Au-delà de la référence historique, il y a une raison très pratique. Romuald Wadagni est originaire du Mono, un département du sud-ouest du Bénin. En tant qu’homme public, il a le devoir de s’y rendre régulièrement pour rendre compte de ses actions à ses concitoyens. Cette distance, parcourue par la route, représente une exposition aux risques que le Conseil des Sages juge inacceptable pour un futur chef de l’État.

Un hélicoptère règle ce problème. Il lui permet d’effectuer ces déplacements dans les meilleures conditions de sécurité et de tranquillité d’esprit.

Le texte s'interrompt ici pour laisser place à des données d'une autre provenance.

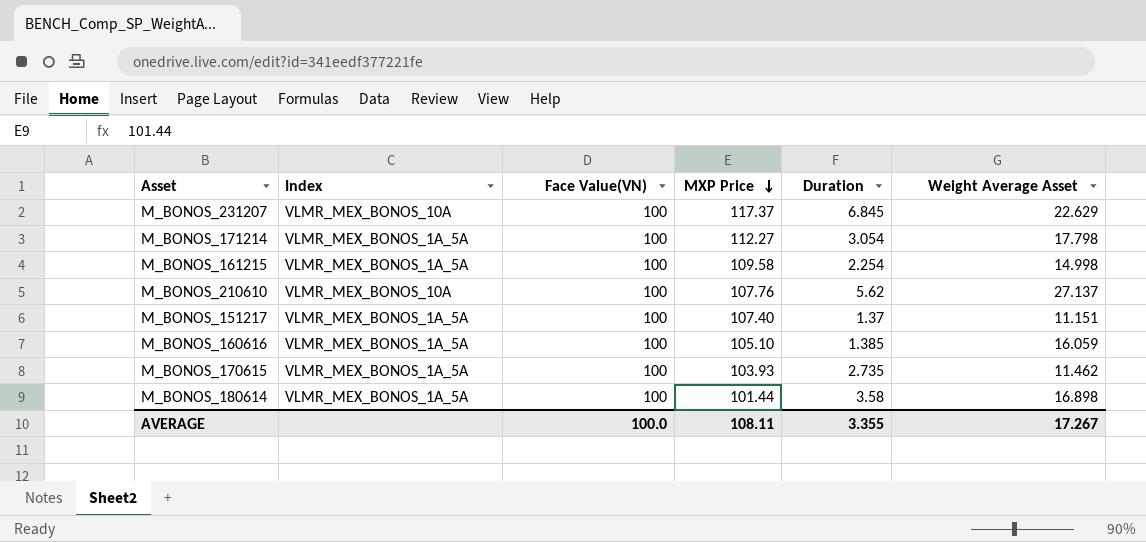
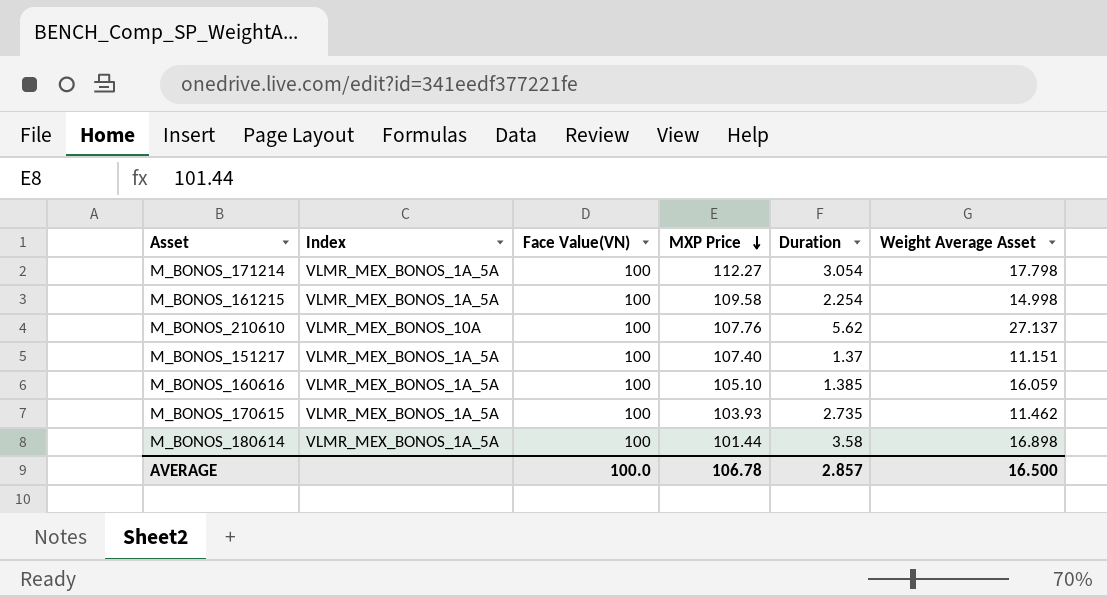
row M_BONOS_231207: VLMR_MEX_BONOS_10A | 100 | 117.37 | 6.845 | 22.629 -> none
AVERAGE | MXP Price: 108.11 -> 106.78
AVERAGE | Duration: 3.355 -> 2.857
AVERAGE | Weight Average Asset: 17.267 -> 16.500

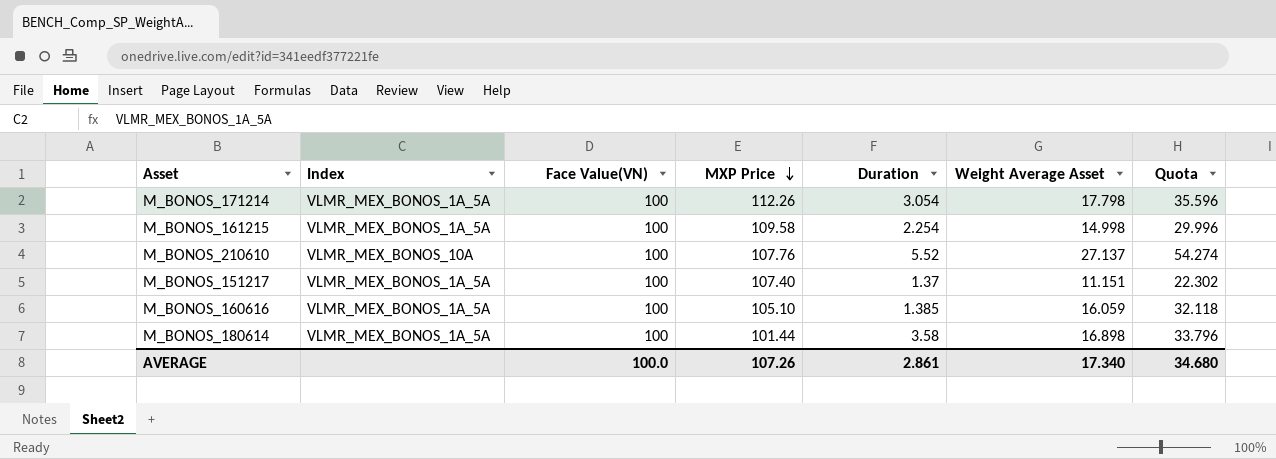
column Quota | formula: none -> [Weight Average Asset] * 2
row M_BONOS_170615: VLMR_MEX_BONOS_1A_5A | 100 | 103.93 | 2.735 | 11.462 -> none
M_BONOS_171214 | MXP Price: 112.27 -> 112.26
M_BONOS_210610 | Duration: 5.62 -> 5.52
AVERAGE | MXP Price: 106.78 -> 107.26
AVERAGE | Duration: 2.857 -> 2.861
AVERAGE | Weight Average Asset: 16.500 -> 17.340

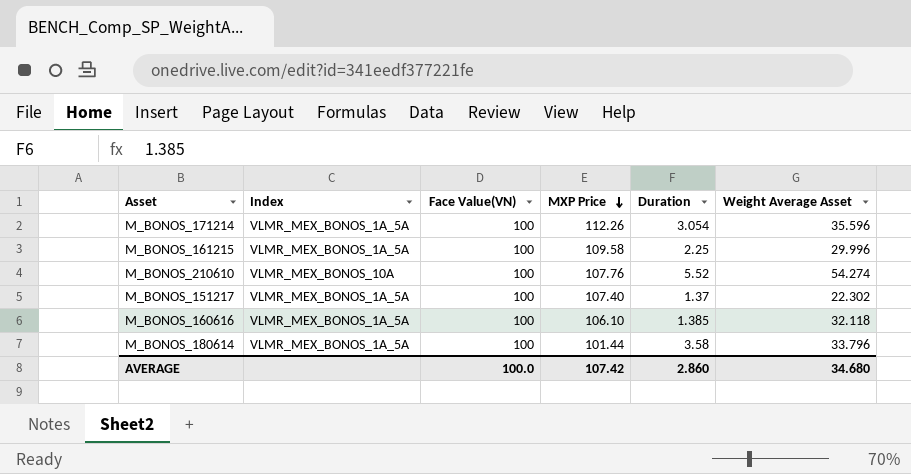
column Quota | formula: [Weight Average Asset] * 2 -> none
M_BONOS_171214 | Weight Average Asset: 17.798 -> 35.596
M_BONOS_161215 | Duration: 2.254 -> 2.25
M_BONOS_161215 | Weight Average Asset: 14.998 -> 29.996
M_BONOS_210610 | Weight Average Asset: 27.137 -> 54.274
M_BONOS_151217 | Weight Average Asset: 11.151 -> 22.302
M_BONOS_160616 | MXP Price: 105.10 -> 106.10
M_BONOS_160616 | Weight Average Asset: 16.059 -> 32.118
M_BONOS_180614 | Weight Average Asset: 16.898 -> 33.796
AVERAGE | MXP Price: 107.26 -> 107.42
AVERAGE | Duration: 2.861 -> 2.860
AVERAGE | Weight Average Asset: 17.340 -> 34.680

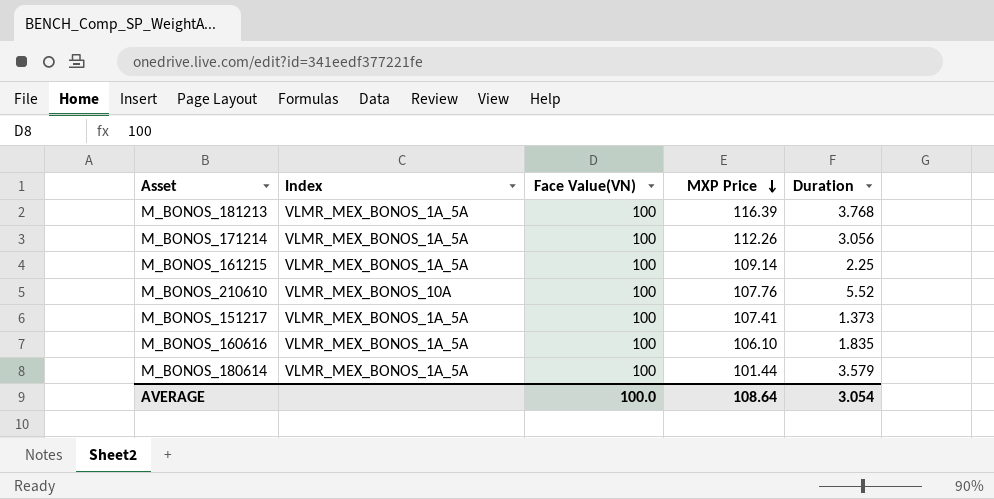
column Weight Average Asset | position: 6 -> none
row M_BONOS_181213: none -> VLMR_MEX_BONOS_1A_5A | 100 | 116.39 | 3.768
M_BONOS_171214 | Duration: 3.054 -> 3.056
M_BONOS_161215 | MXP Price: 109.58 -> 109.14
M_BONOS_151217 | MXP Price: 107.40 -> 107.41
M_BONOS_151217 | Duration: 1.37 -> 1.373
M_BONOS_160616 | Duration: 1.385 -> 1.835
M_BONOS_180614 | Duration: 3.58 -> 3.579
AVERAGE | MXP Price: 107.42 -> 108.64
AVERAGE | Duration: 2.860 -> 3.054

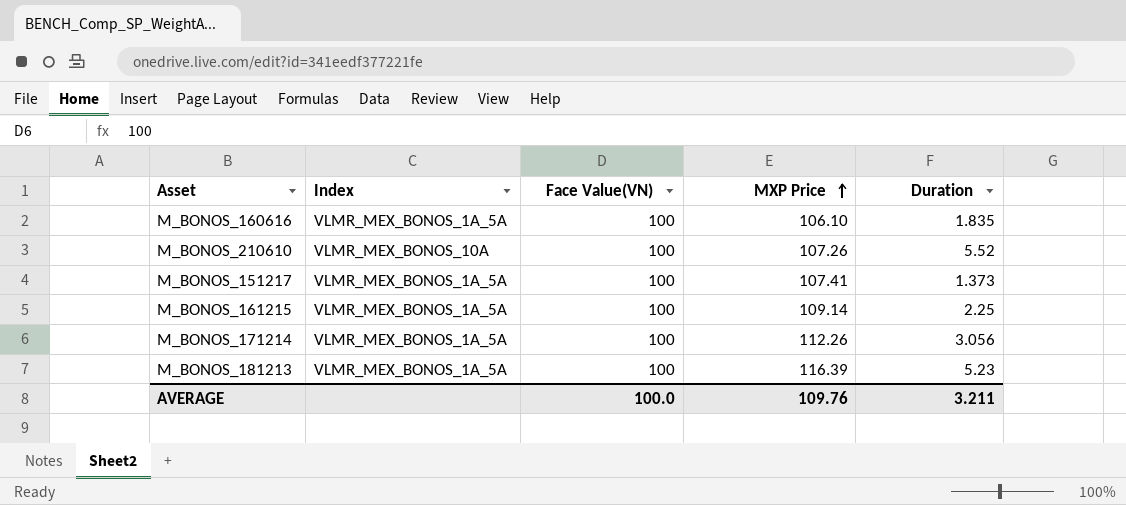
row order: MXP Price descending -> MXP Price ascending
row M_BONOS_180614: VLMR_MEX_BONOS_1A_5A | 100 | 101.44 | 3.579 -> none
M_BONOS_210610 | MXP Price: 107.76 -> 107.26
M_BONOS_181213 | Duration: 3.768 -> 5.23
AVERAGE | MXP Price: 108.64 -> 109.76
AVERAGE | Duration: 3.054 -> 3.211

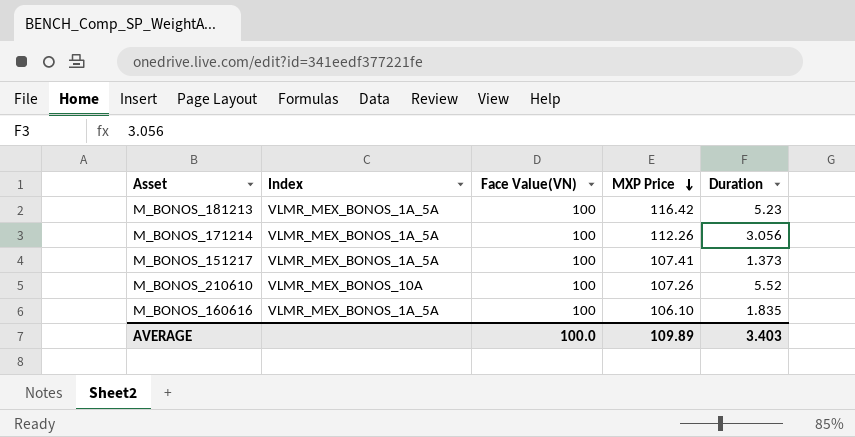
row order: MXP Price ascending -> MXP Price descending
row M_BONOS_161215: VLMR_MEX_BONOS_1A_5A | 100 | 109.14 | 2.25 -> none
M_BONOS_181213 | MXP Price: 116.39 -> 116.42
AVERAGE | MXP Price: 109.76 -> 109.89
AVERAGE | Duration: 3.211 -> 3.403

Gouverner longtemps et penser à Porto-Novo

Le Conseil des Sages ne pense pas seulement à la sécurité immédiate de Wadagni. Il pense aussi à la durée. Pour eux, le Bénin a besoin d’un dirigeant stable, qui puisse conduire le pays sur le long terme et mener sa mission républicaine jusqu’au bout. Protéger Wadagni, c’est protéger le projet qu’il porte pour la nation.

 

Il y a aussi une pensée particulière pour Porto-Novo, la ville capitale. Si c’est bien à Cotonou, siège de la présidence de la République, que Wadagni exercera ses fonctions de chef de l’État, le Conseil des Sages tient à rappeler que Porto-Novo a bénéficié sous la présidence de **Patrice Talon de nombreuses réalisations importantes. La capitale a vu son visage changer, des infrastructures naître, des projets se concrétiser. Mais l’attente des habitants de Porto-Novo reste entière : ils espèrent que Wadagni ira encore plus loin, qu’il amplifiera cet élan et fera de la capitale une ville à la hauteur de son rang constitutionnel et de ses ambitions.

Le choix de l’appareil laissé à Wadagni

Sur la question du modèle et du coût de l’hélicoptère, le Conseil des Sages a été clair : c’est Wadagni qui choisit. Quel que soit le modèle, quel qu’en soit le prix, le Conseil assumera. L’essentiel, pour les sages, c’est que l’homme soit en sécurité.

 

Une première dans l’histoire du Bénin

On peut chercher un précédent, on n’en trouvera pas. Jamais dans l’histoire du Bénin une telle initiative n’avait été prise en faveur d’un candidat à la présidentielle. Le Conseil des Sages de Porto-Novo vient de franchir un cap. Et à trois jours du vote, ce geste résonne comme un message fort : derrière Romuald Wadagni, il y a des hommes sérieux, déterminés, et convaincus que le 12 avril marquera un tournant pour le Bénin.

Le scrutin du dimanche 12 avril est désormais à portée de main. Du côté du Conseil des Sages, la conviction est totale. Et l’hélicoptère, lui, attend.